-- TO DO --
Line tally for the word "Figure": count the lines below that contain it and reply with the number alone.

Change detection data:
****

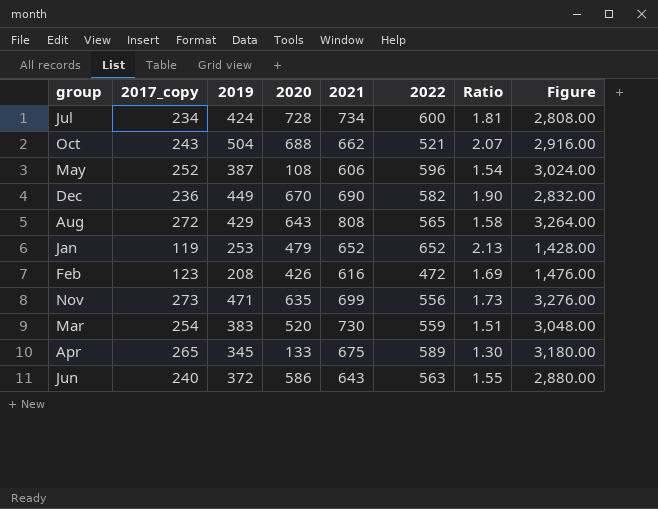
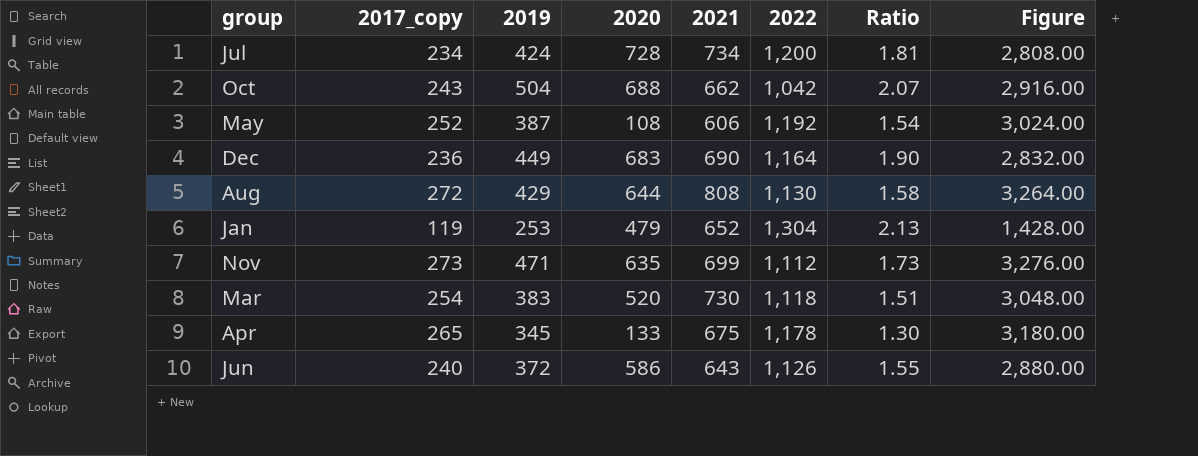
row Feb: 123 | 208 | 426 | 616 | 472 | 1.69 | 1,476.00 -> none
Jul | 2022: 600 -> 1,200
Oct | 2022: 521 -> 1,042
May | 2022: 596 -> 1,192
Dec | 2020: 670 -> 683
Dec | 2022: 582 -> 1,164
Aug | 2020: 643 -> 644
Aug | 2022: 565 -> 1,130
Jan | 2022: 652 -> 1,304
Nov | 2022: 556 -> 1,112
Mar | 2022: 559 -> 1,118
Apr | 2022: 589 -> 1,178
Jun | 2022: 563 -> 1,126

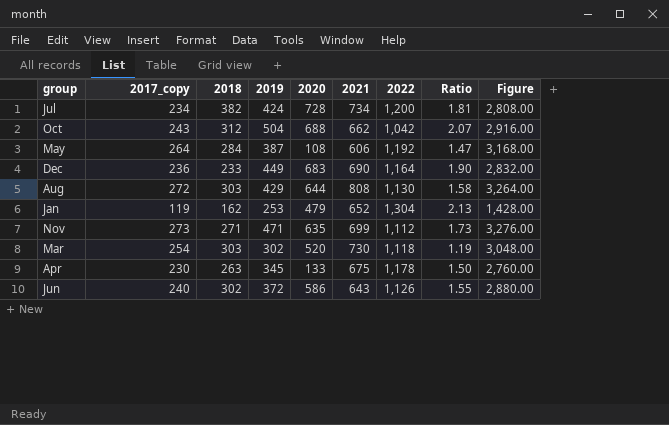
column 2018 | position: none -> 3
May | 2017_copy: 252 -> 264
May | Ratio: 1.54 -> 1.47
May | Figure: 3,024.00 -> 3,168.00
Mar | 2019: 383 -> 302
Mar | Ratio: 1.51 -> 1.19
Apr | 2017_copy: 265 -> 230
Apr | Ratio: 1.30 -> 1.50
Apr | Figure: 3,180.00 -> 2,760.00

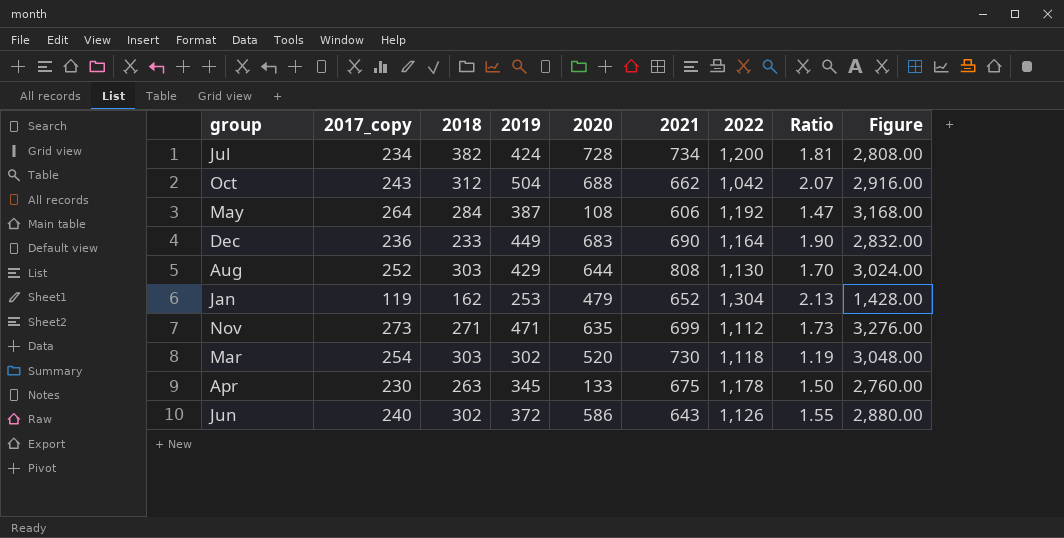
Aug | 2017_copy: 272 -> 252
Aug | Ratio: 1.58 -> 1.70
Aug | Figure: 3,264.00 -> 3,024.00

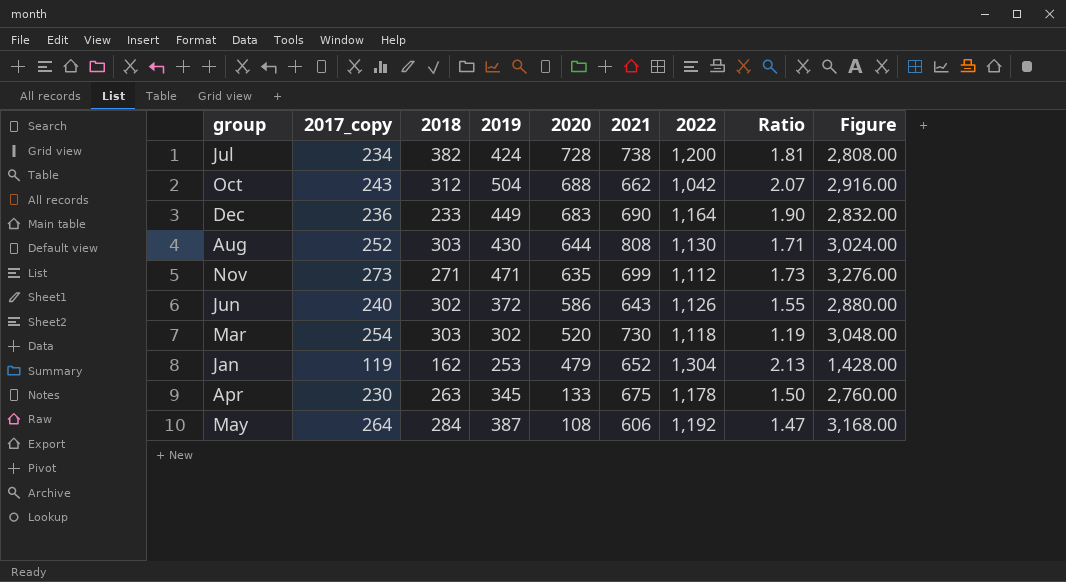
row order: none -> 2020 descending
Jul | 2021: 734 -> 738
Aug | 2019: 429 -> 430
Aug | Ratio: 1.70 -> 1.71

****

-- RESULT FOR THIS EXERCISE --
3